On the 23rd January, Seren and I, spoke at the Holocaust Memorial Day event at the Senedd, organised by Julie Morgan AM, about the Holocaust Educational Trust’s Lessons from Auschwitz project – a scheme in which participants meet a Holocaust survivor and visit Auschwitz itself. We reflected on hearing Eva Clarke’s testimony, as well as our visit to Auschiwtz-Birkenau.
Eva Clarke was born at Mauthasuen Concentration Camp, days before liberation in April 1945. At Eva’s birth, her mother weighed just 5 stone, due to the starvation the prisoners were forced to endure. After giving such a bleak and disturbing testimony, Seren and I found it incredible that Eva harboured no hatred or desire for vengeance, preaching only love and acceptance for the world.

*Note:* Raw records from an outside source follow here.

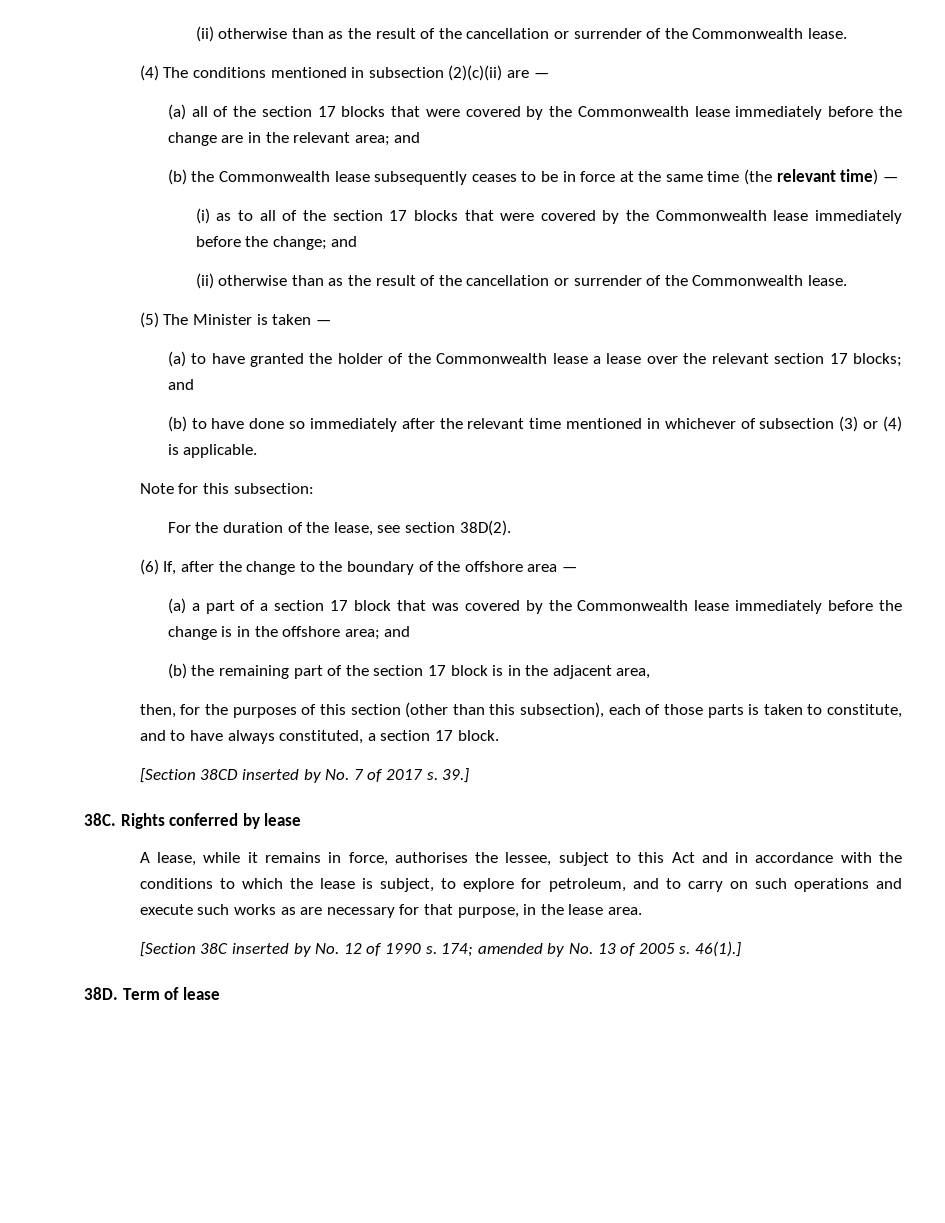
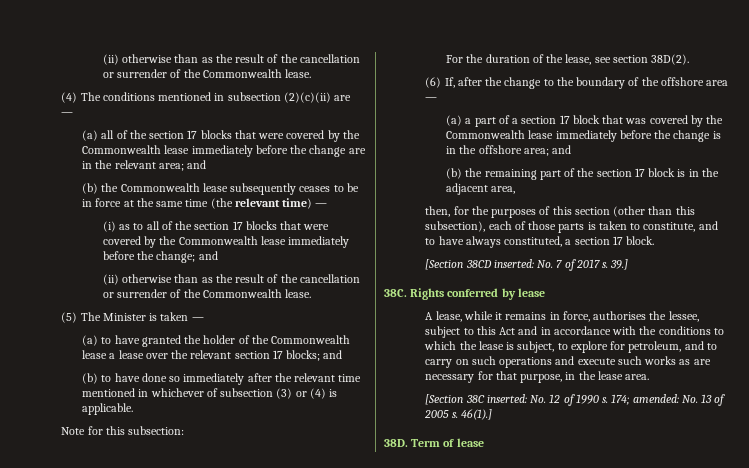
- [Section 38CD inserted by No. 7 of 2017 s.
+ [Section 38CD inserted: No. 7 of 2017 s.
- [Section 38C inserted by No. 12 of 1990 s.
+ [Section 38C inserted: No. 12 of 1990 s.
- 174; amended by No. 13 of 2005 s.
+ 174; amended: No. 13 of 2005 s.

At the Senedd, I spoke of our experience in visiting Auschwitz-Birkenau, with Eva’s story in the forefront of my mind. We walked throughh the gas chambers and crematoria – an unreal experience in a place of such atrocities. I had to mention the sub-zero temperatures we were faced with while in Poland. Wrapped in layers upon layers, we were all amazed at how anyone could endure the cold, with no shoes and the thin clothing the prisoners were given. It served as a reminder and testament to the resilience of the human spirit.

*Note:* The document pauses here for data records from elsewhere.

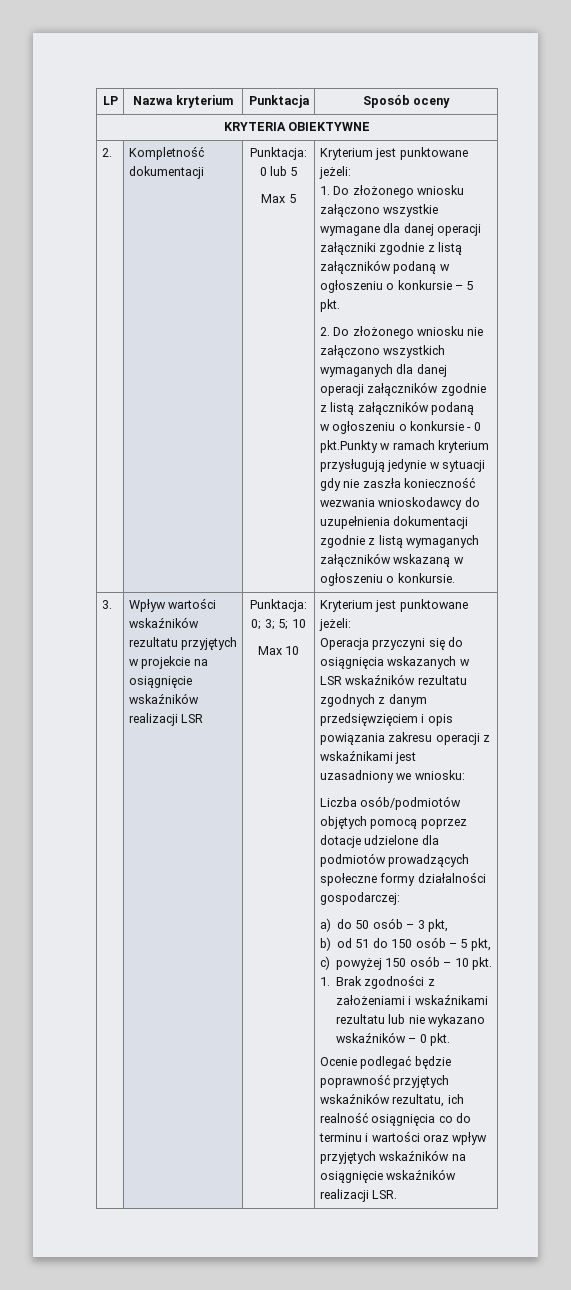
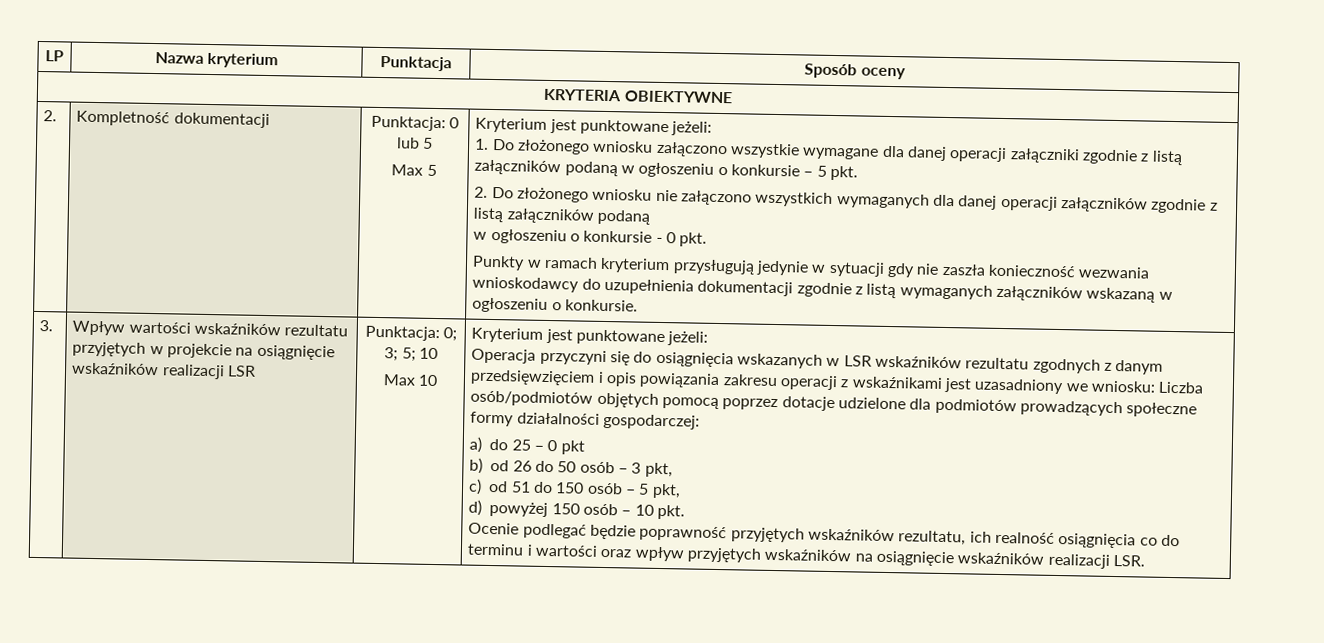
- w ogłoszeniu o konkursie - 0 pkt.Punkty w ramach kryterium przysługują jedynie w sytuacji gdy nie zaszła konieczność wezwania wnioskodawcy do uzupełnienia dokumentacji zgodnie z listą wymaganych załączników wskazaną w ogłoszeniu o konkursie.
+ w ogłoszeniu o konkursie - 0 pkt.
+ Punkty w ramach kryterium przysługują jedynie w sytuacji gdy nie zaszła konieczność wezwania wnioskodawcy do uzupełnienia dokumentacji zgodnie z listą wymaganych załączników wskazaną w ogłoszeniu o konkursie.
- Operacja przyczyni się do osiągnięcia wskazanych w LSR wskaźników rezultatu zgodnych z danym przedsięwzięciem i opis powiązania zakresu operacji z wskaźnikami jest uzasadniony we wniosku:
- Liczba osób/podmiotów objętych pomocą poprzez dotacje udzielone dla podmiotów prowadzących społeczne formy działalności gospodarczej:
+ Operacja przyczyni się do osiągnięcia wskazanych w LSR wskaźników rezultatu zgodnych z danym przedsięwzięciem i opis powiązania zakresu operacji z wskaźnikami jest uzasadniony we wniosku: Liczba osób/podmiotów objętych pomocą poprzez dotacje udzielone dla podmiotów prowadzących społeczne formy działalności gospodarczej:
- a) do 50 osób – 3 pkt,
+ a) do 25 – 0 pkt
+ b) od 26 do 50 osób – 3 pkt,
- b) od 51 do 150 osób – 5 pkt,
+ c) od 51 do 150 osób – 5 pkt,
- c) powyżej 150 osób – 10 pkt.
+ d) powyżej 150 osób – 10 pkt.
- 1. Brak zgodności z założeniami i wskaźnikami rezultatu lub nie wykazano wskaźników – 0 pkt.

I also talked about the dangers of becoming desensitised to the horrors of The Holocaust. Citing the ‘6 million’ figure, the approximate number of Jewish people killed in The Holocaust, I stressed the importance of remembering each victim as an individual, not merely as part of a statistic. I referenced the gallery set up at Birkenau, a collage of hundreds of family photos. These photographs serve as an attempt to re-humanise the 6 million.
Seren then spoke about how we spread the message to our community, including school displays and lessons. Seren also focussed on the Holocaust Memorial Day’s theme – ‘Torn from Home’. Victims of The Holocaust were forced from their homes and taken to concentration camps or ghettos. In the museums at Auschwitz, a display showed a group of keys, taken from victims on their entrance to the camp. They arrived with the hope that one day they would return home; 6 million didn’t.
After giving our speech, we welcomed Henri Obstfeld, a Holocaust survivor, who gave us a moving testimony of growing up in Nazi occupied Netherlands, how he had to live in hiding with foster parents and hide from the German occupiers. He and his parents miraculously survived, but many didn’t.
During the event, there was a performance by Tom McCarthy, a folk singer and Irish Traveller, and there was also a mixed-media installation, incorporating the voices of Gypsies and Travellers from across Wales. The event was a poignant way to commemorate the lives of all the victims of The Holocaust.